Given data START

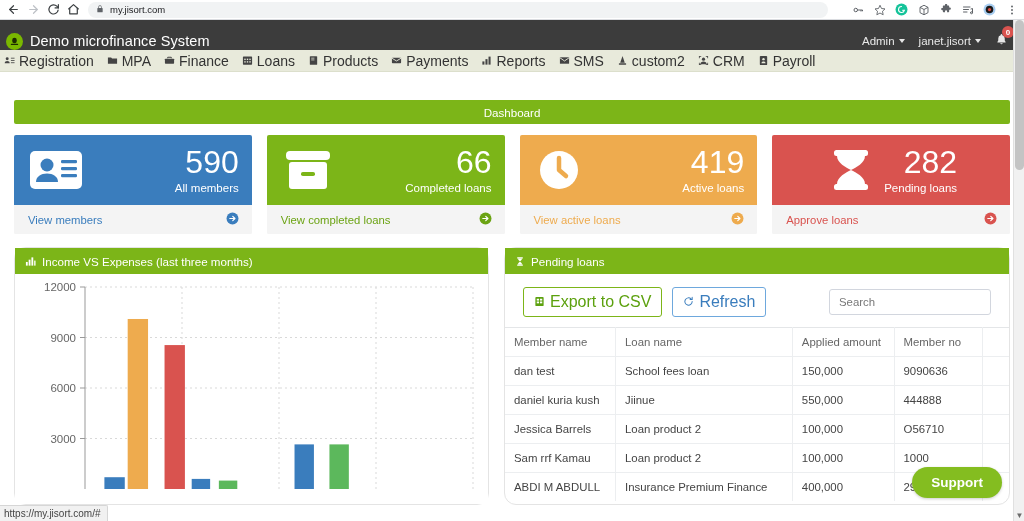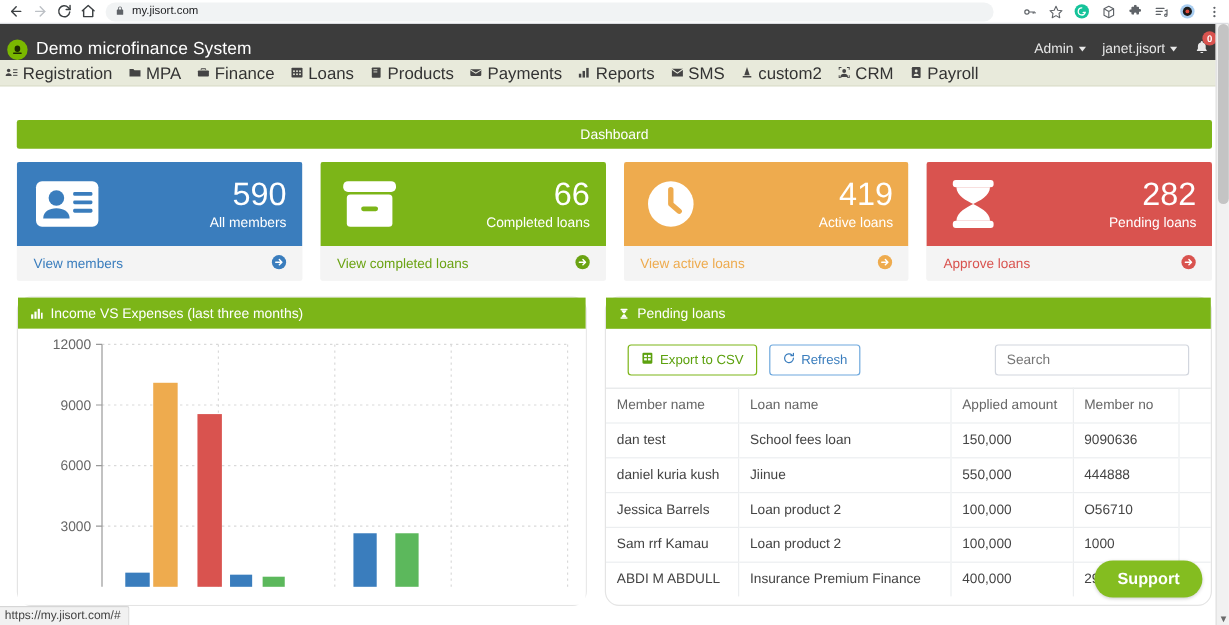--- a/index.html
+++ b/index.html
@@ -121,7 +121,7 @@
   .stat-icon { width: 58px; height: 46px; display: flex; align-items: center; }
   .stat-icon svg { display: block; }
   .stat-nums { text-align: right; line-height: 1.05; }
-  .stat-value { font-size: 27px; font-weight: 400; }
+  .stat-value { font-size: 32px; font-weight: 400; }
   .stat-label { font-size: 11.5px; margin-top: 3px; }
   .stat-foot {
     height: 29px;

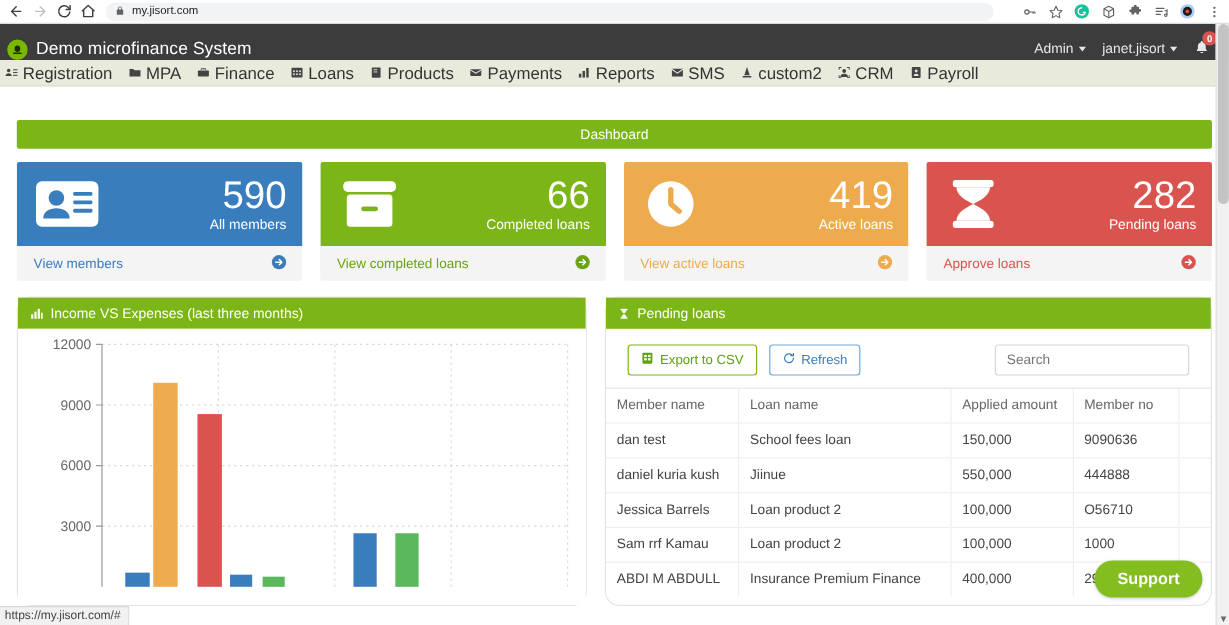--- a/index.html
+++ b/index.html
@@ -139,7 +139,7 @@
   .c-green .stat-foot, .c-green .arrow-circ { color: #6ba313; }
   .c-orange .stat-top { background: #eeab4e; }
   .c-orange .stat-foot, .c-orange .arrow-circ { color: #eeab4e; }
-  .c-red   .stat-top { background: #d9534f; }
+  .c-red   .stat-top { background: #d9534f; justify-content: center; }
   .c-red   .stat-foot, .c-red .arrow-circ { color: #d9534f; }
 
   .panels-row { display: flex; gap: 15px; margin: 13px 14px 0 14px; }

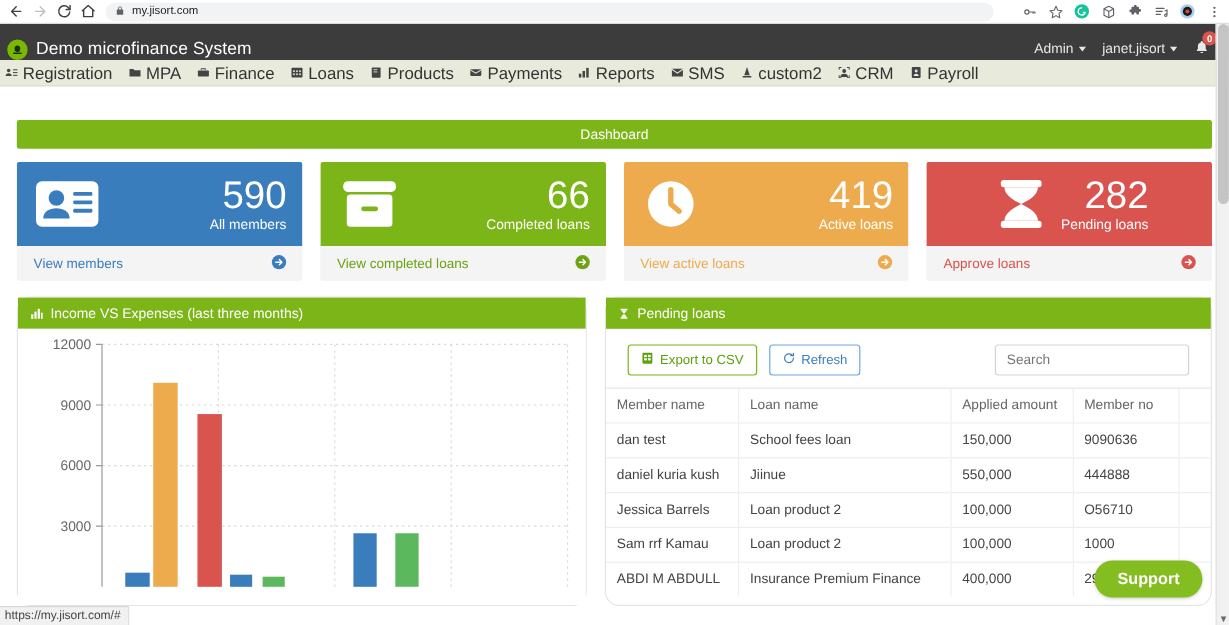--- a/index.html
+++ b/index.html
@@ -163,7 +163,7 @@
   
   .tbl-toolbar { display: flex; align-items: center; padding: 13px 18px 10px 18px; gap: 10px; }
   .btn {
-    font-size: 11px;
+    font-size: 16px;
     padding: 5px 10px;
     border-radius: 3px;
     background: #fff;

Given data END

Repeat the listing in full and exactly. Do not include any images.

--- a/index.html
+++ b/index.html
@@ -121,7 +121,7 @@
   .stat-icon { width: 58px; height: 46px; display: flex; align-items: center; }
   .stat-icon svg { display: block; }
   .stat-nums { text-align: right; line-height: 1.05; }
-  .stat-value { font-size: 27px; font-weight: 400; }
+  .stat-value { font-size: 32px; font-weight: 400; }
   .stat-label { font-size: 11.5px; margin-top: 3px; }
   .stat-foot {
     height: 29px;

--- a/index.html
+++ b/index.html
@@ -139,7 +139,7 @@
   .c-green .stat-foot, .c-green .arrow-circ { color: #6ba313; }
   .c-orange .stat-top { background: #eeab4e; }
   .c-orange .stat-foot, .c-orange .arrow-circ { color: #eeab4e; }
-  .c-red   .stat-top { background: #d9534f; }
+  .c-red   .stat-top { background: #d9534f; justify-content: center; }
   .c-red   .stat-foot, .c-red .arrow-circ { color: #d9534f; }
 
   .panels-row { display: flex; gap: 15px; margin: 13px 14px 0 14px; }

--- a/index.html
+++ b/index.html
@@ -163,7 +163,7 @@
   
   .tbl-toolbar { display: flex; align-items: center; padding: 13px 18px 10px 18px; gap: 10px; }
   .btn {
-    font-size: 11px;
+    font-size: 16px;
     padding: 5px 10px;
     border-radius: 3px;
     background: #fff;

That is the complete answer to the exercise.